Record set below:
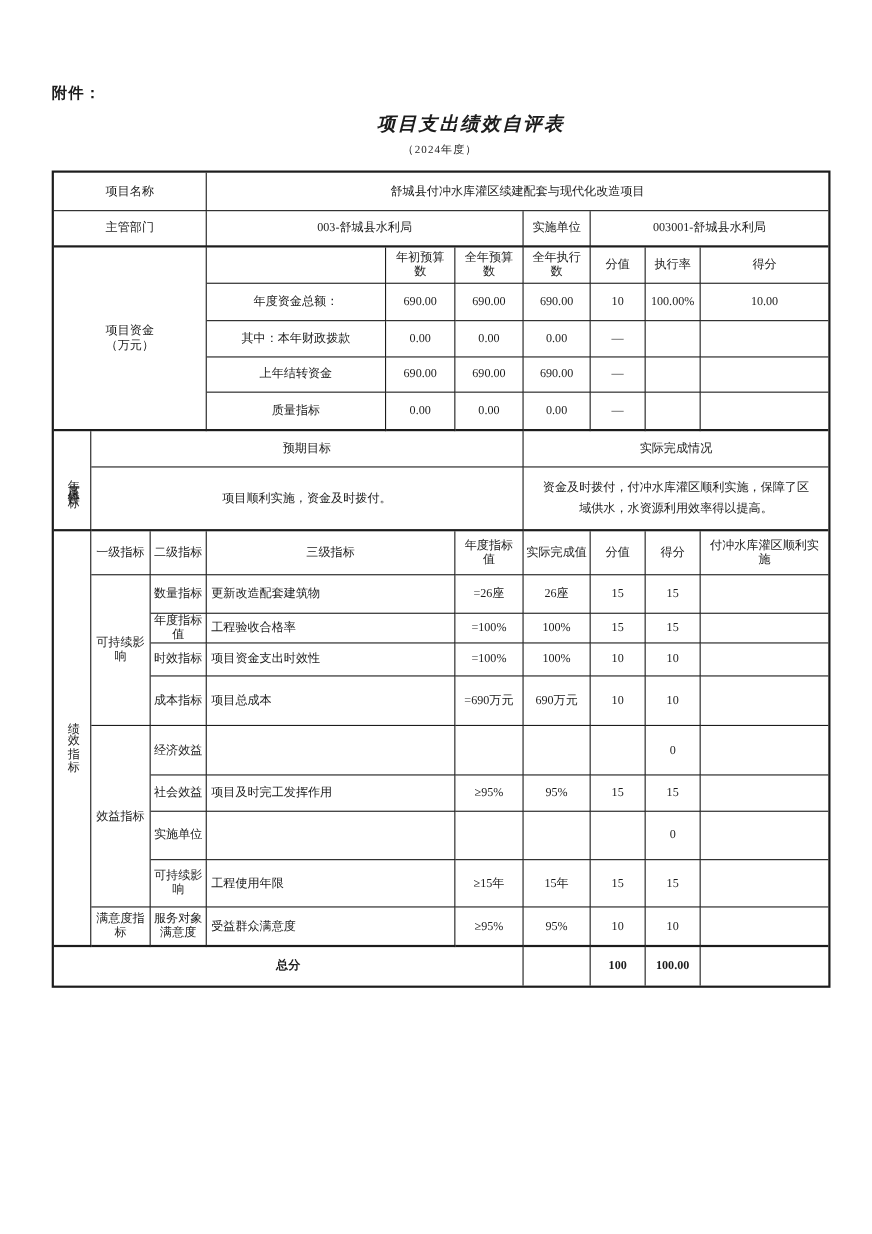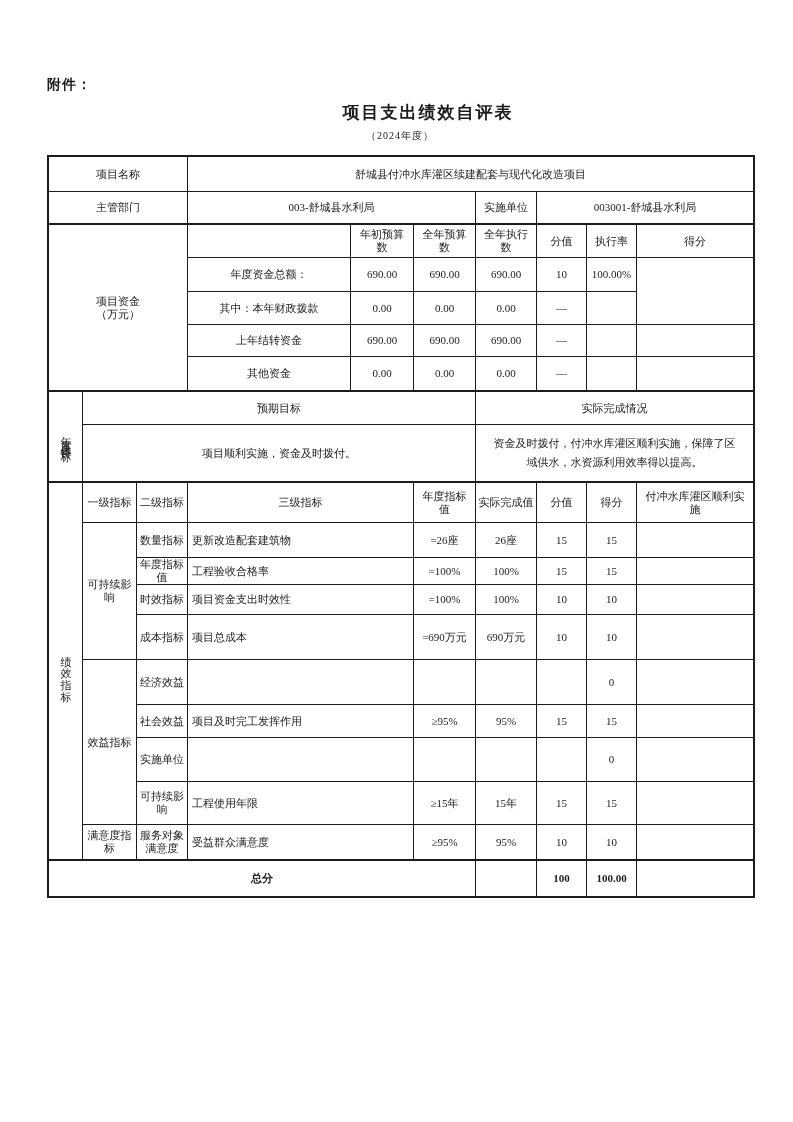--- a/index.html
+++ b/index.html
@@ -6,7 +6,7 @@
   .page{position:relative;width:793px;height:1122px;background:#ffffff;margin:0 auto;
         font-family:"Liberation Serif","DejaVu Serif",serif;color:#1c1c1c;overflow:hidden;}
   .attachment{position:absolute;left:47px;top:76px;font-size:14px;font-weight:bold;letter-spacing:1px;}
-  .titlewrap{position:absolute;left:48px;top:101px;width:704px;text-align:center;}
+  .titlewrap{position:absolute;left:48px;top:101px;width:704px;text-align:center;font-style:italic;}
   .title{font-size:17px;font-weight:bold;letter-spacing:2px;transform:translateX(28px);display:inline-block;}
   .subtitle{position:absolute;left:48px;top:129px;width:704px;text-align:center;font-size:10px;letter-spacing:1px;}
   .grid{position:absolute;left:47px;top:155px;display:grid;

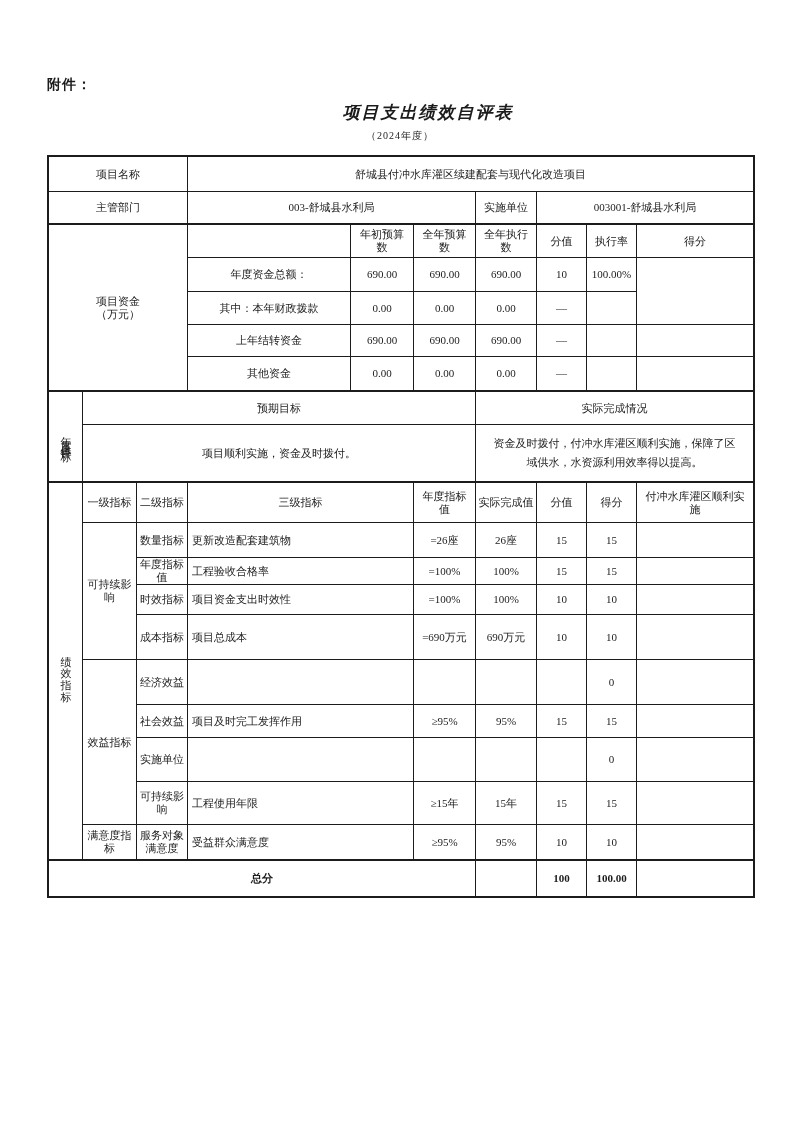--- a/index.html
+++ b/index.html
@@ -64,6 +64,7 @@
     <div class="c" style="grid-area:4/7/5/8">690.00</div>
     <div class="c" style="grid-area:4/8/5/9">10</div>
     <div class="c" style="grid-area:4/9/5/10">100.00%</div>
+    <div class="c nr" style="grid-area:4/10/5/11">10.00</div>
 
     <div class="c" style="grid-area:5/4/6/5">其中：本年财政拨款</div>
     <div class="c" style="grid-area:5/5/6/6">0.00</div>

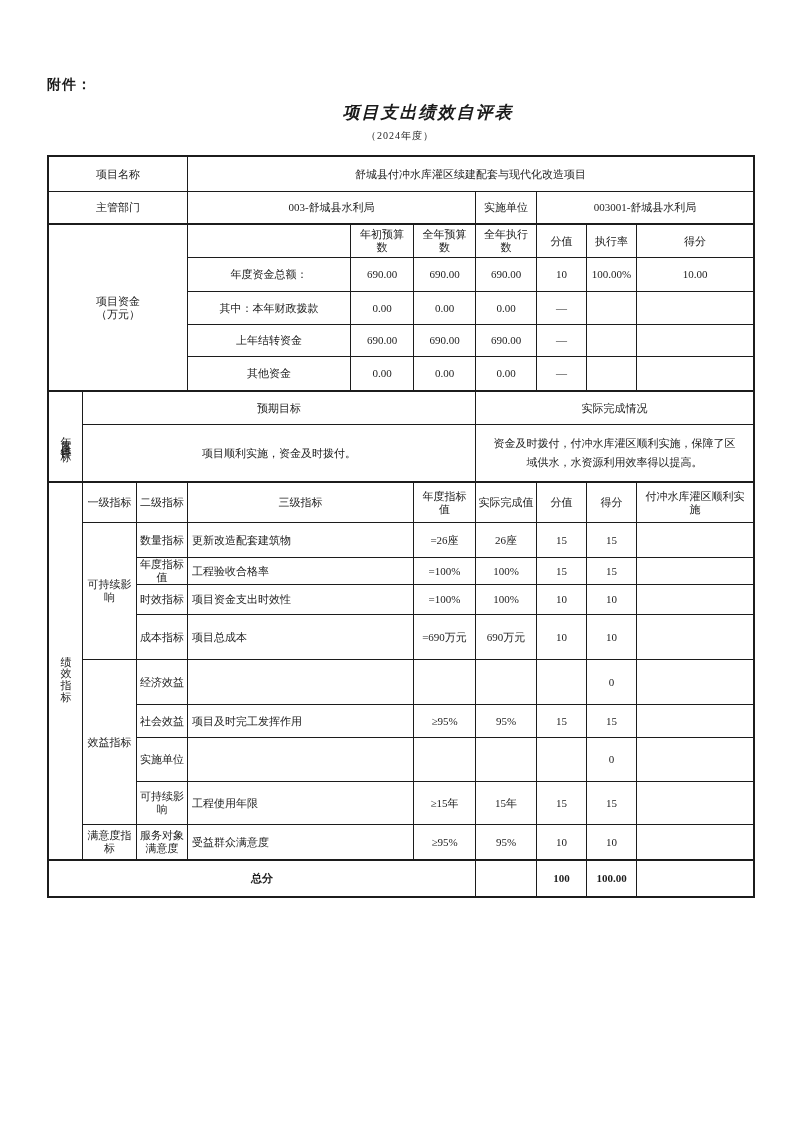--- a/index.html
+++ b/index.html
@@ -82,7 +82,7 @@
     <div class="c" style="grid-area:6/9/7/10"></div>
     <div class="c nr" style="grid-area:6/10/7/11"></div>
 
-    <div class="c t" style="grid-area:7/4/8/5">其他资金</div>
+    <div class="c t" style="grid-area:7/4/8/5">质量指标</div>
     <div class="c t" style="grid-area:7/5/8/6">0.00</div>
     <div class="c t" style="grid-area:7/6/8/7">0.00</div>
     <div class="c t" style="grid-area:7/7/8/8">0.00</div>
End of Record set.
**What you will do:**
Search the entries for the word "titlewrap", then list each line that holds it.

**Response:**
-  .titlewrap{position:absolute;left:48px;top:101px;width:704px;text-align:center;}
+  .titlewrap{position:absolute;left:48px;top:101px;width:704px;text-align:center;font-style:italic;}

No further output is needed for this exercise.